### Task to carry out
Please repeat exactly the lines from the one containing "text: Радиус центральной" to the end of the entries below, both included, and omit all pictures.

### Entries supplied
======
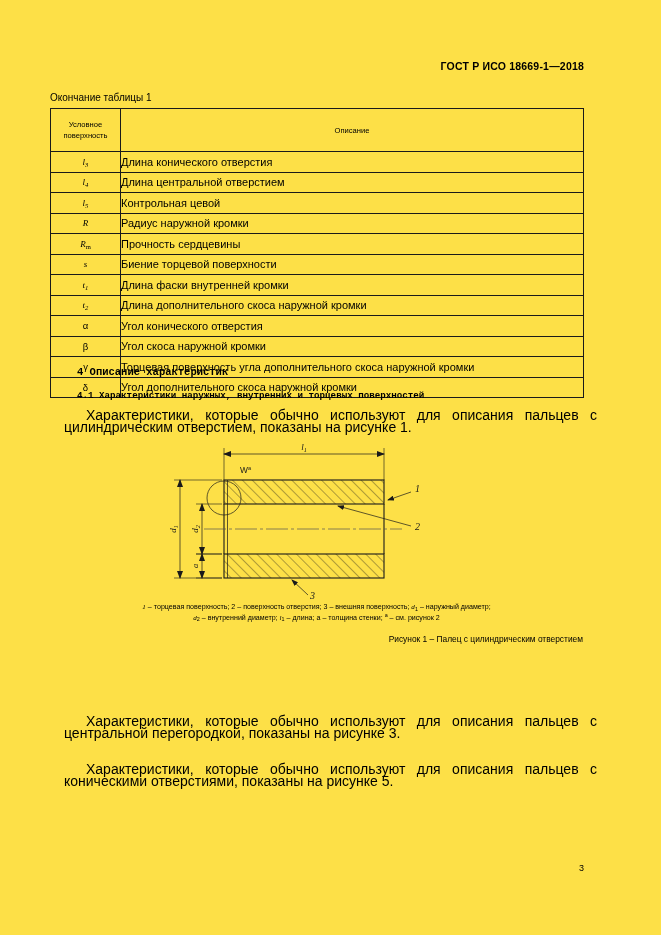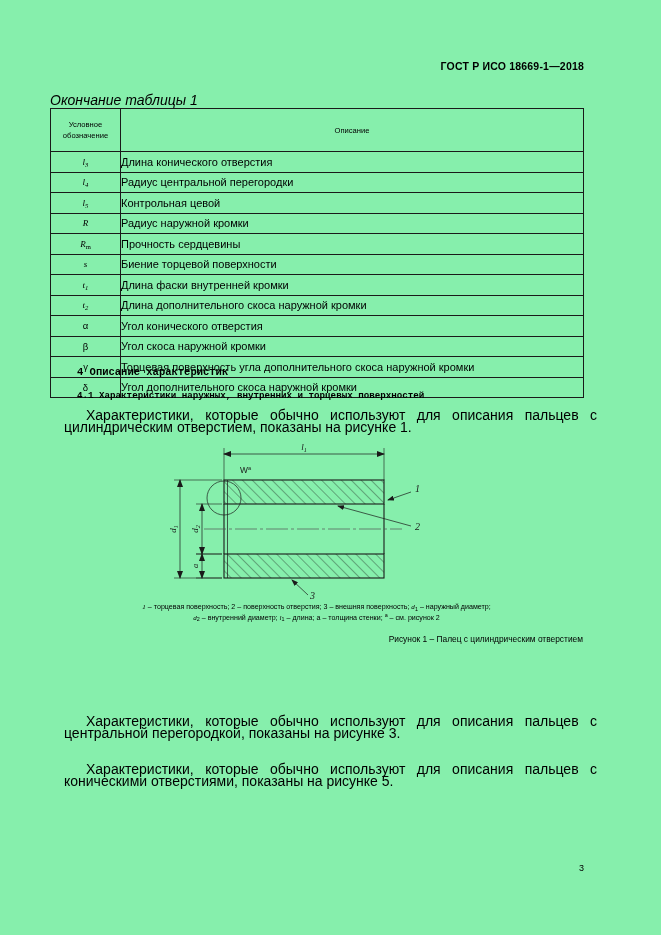"ГОСТ Р ИСО 18669-1—2018" .page { background: #86efac -> #fde047 }
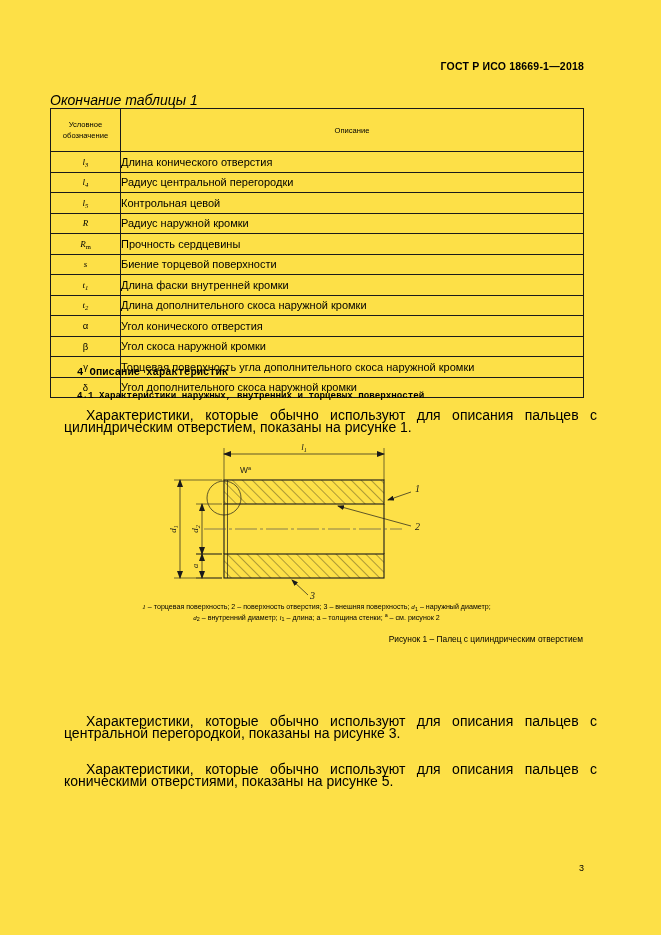"Окончание таблицы 1" .table-caption { font-size: 14px -> 10px; font-style: italic -> none }
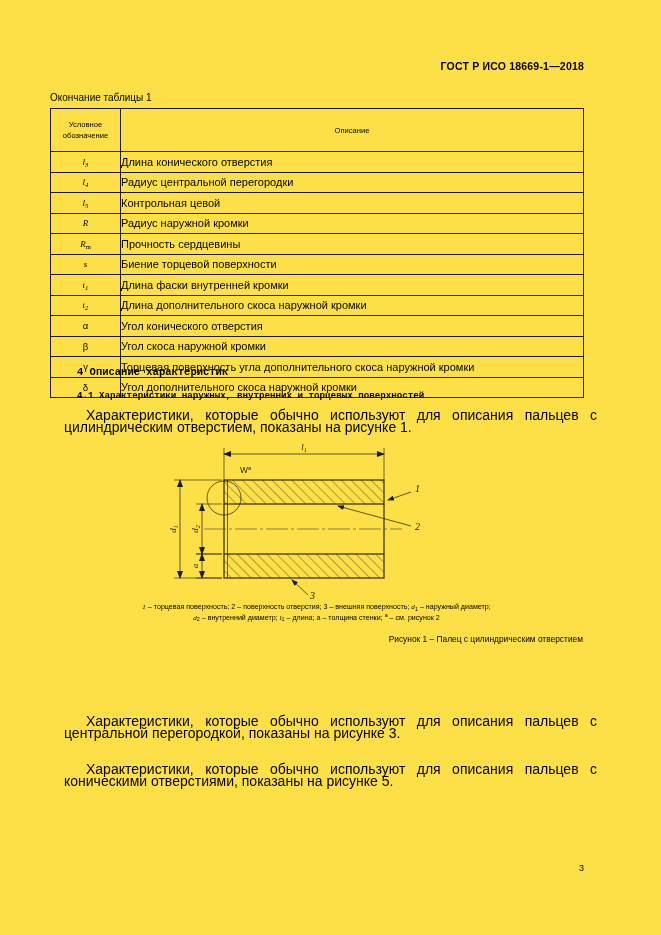"обозначение" span { text: обозначение -> поверхность }
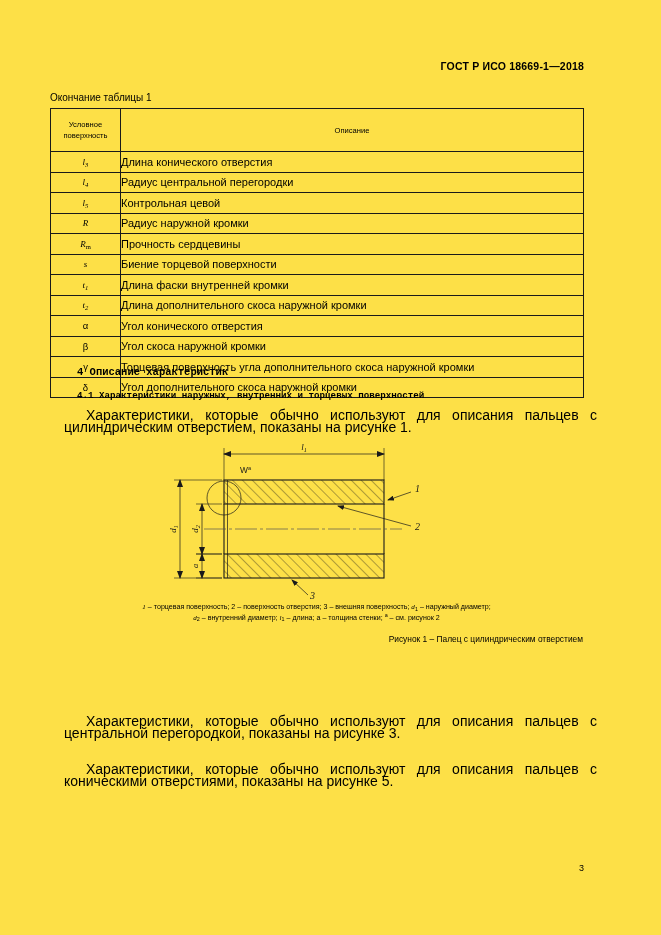"Радиус центральной перегородки" td.td-desc { text: Радиус центральной перегородки -> Длина центральной отверстием }
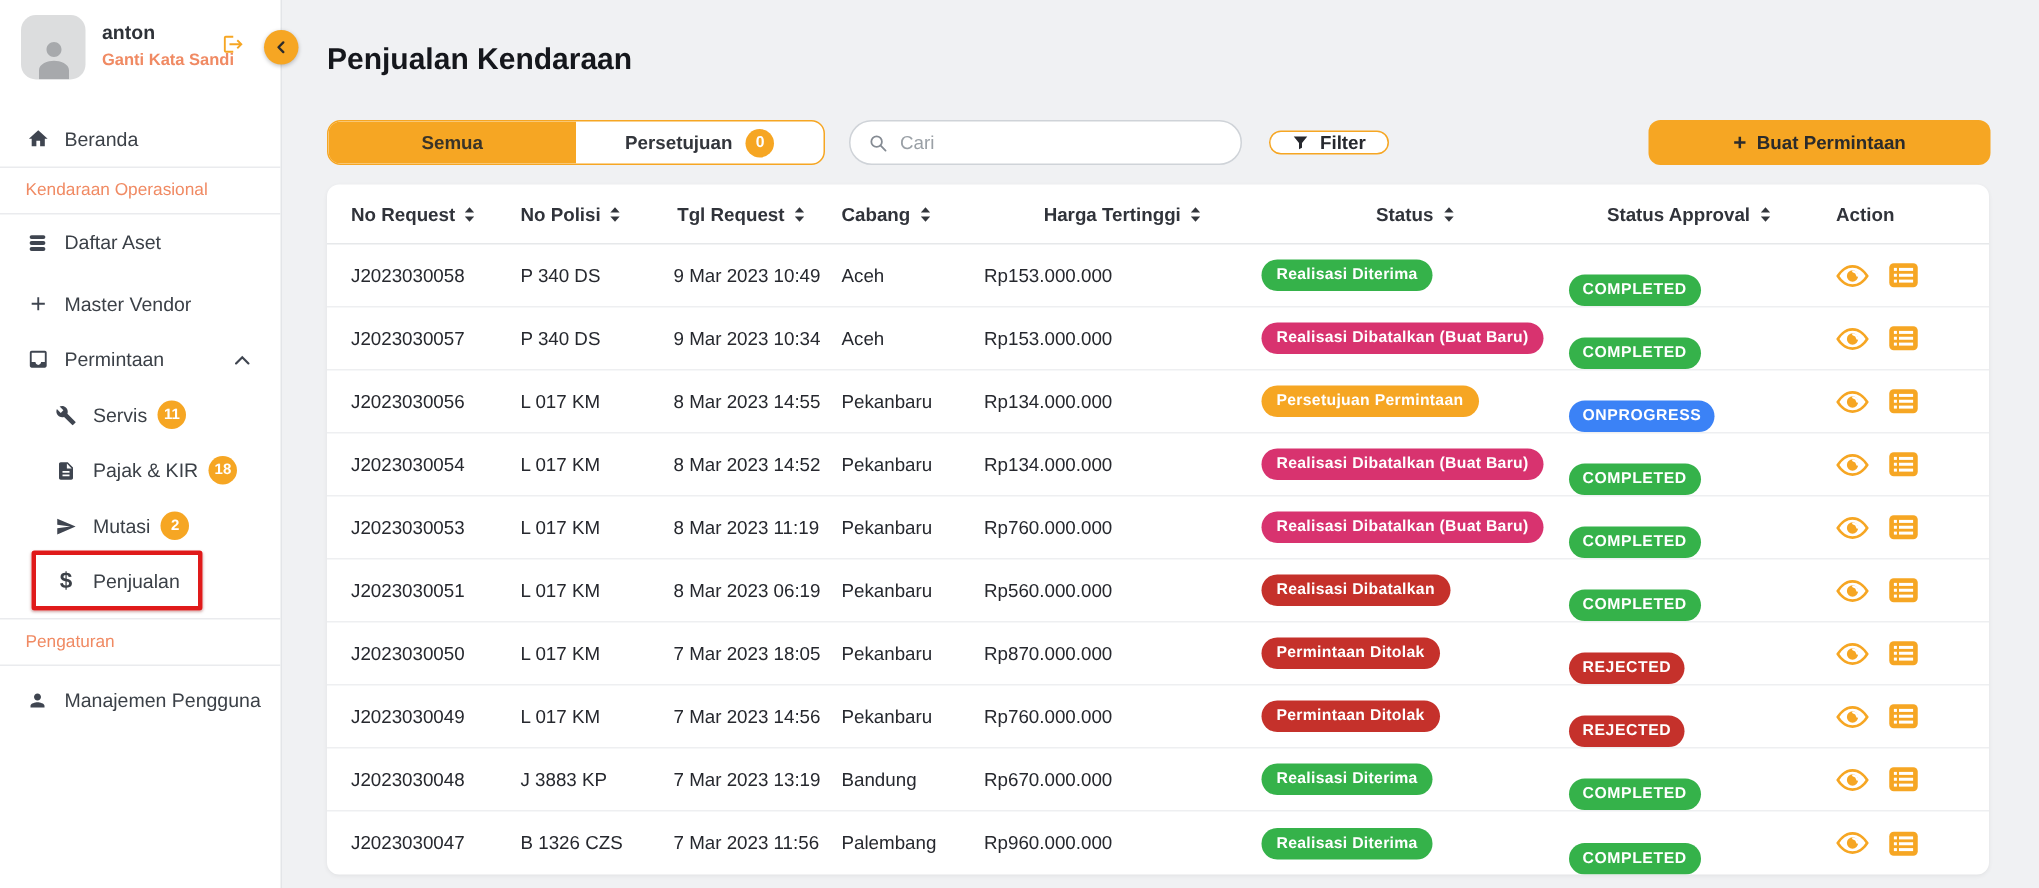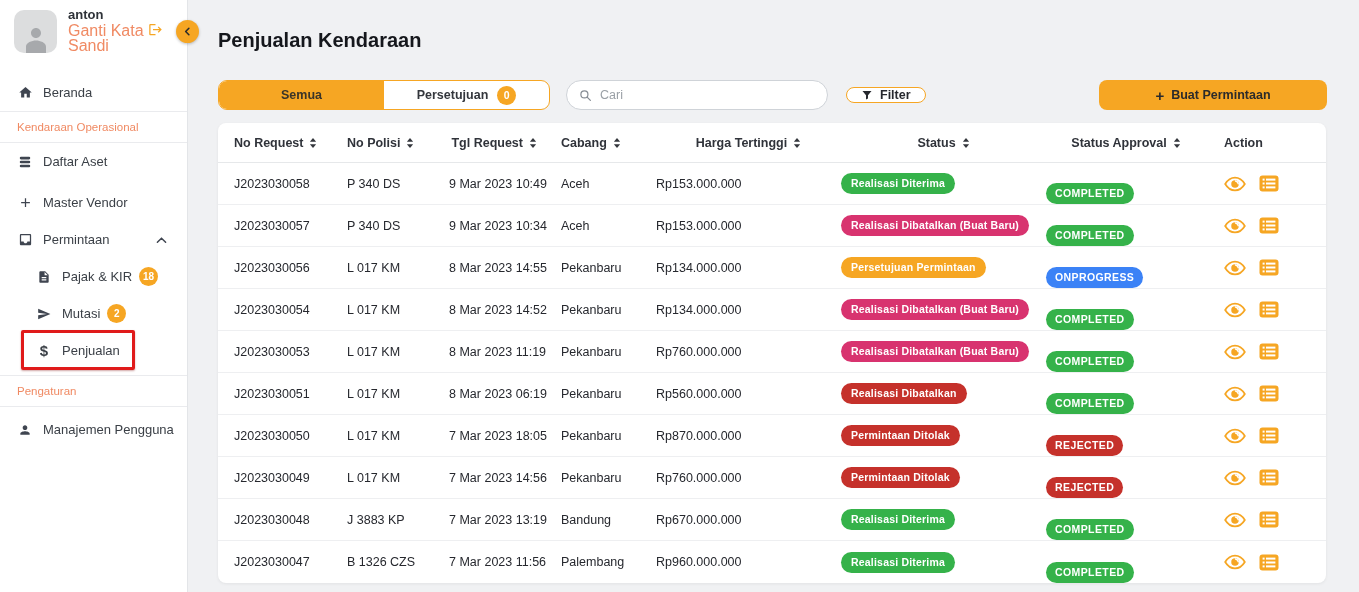"Ganti Kata Sandi" .user-link { font-size: 16px -> 11px; font-weight: none -> bold }
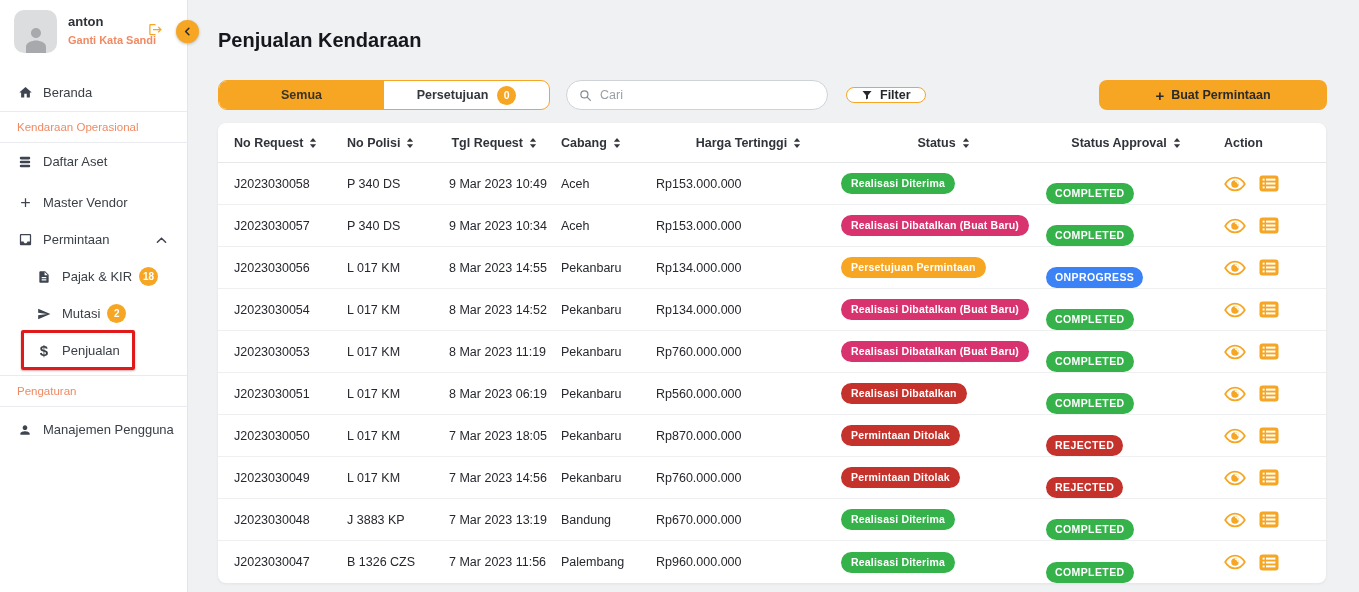"Servis" div.nav-item { html: none -> <div> <span> <svg> <path></path> </svg> </span> <span>Servis</span> <span>11</span> </div> }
======
### Your solution
"Радиус центральной перегородки" td.td-desc { text: Радиус центральной перегородки -> Длина центральной отверстием }
"Ganti Kata Sandi" .user-link { font-size: 16px -> 11px; font-weight: none -> bold }
"Servis" div.nav-item { html: none -> <div> <span> <svg> <path></path> </svg> </span> <span>Servis</span> <span>11</span> </div> }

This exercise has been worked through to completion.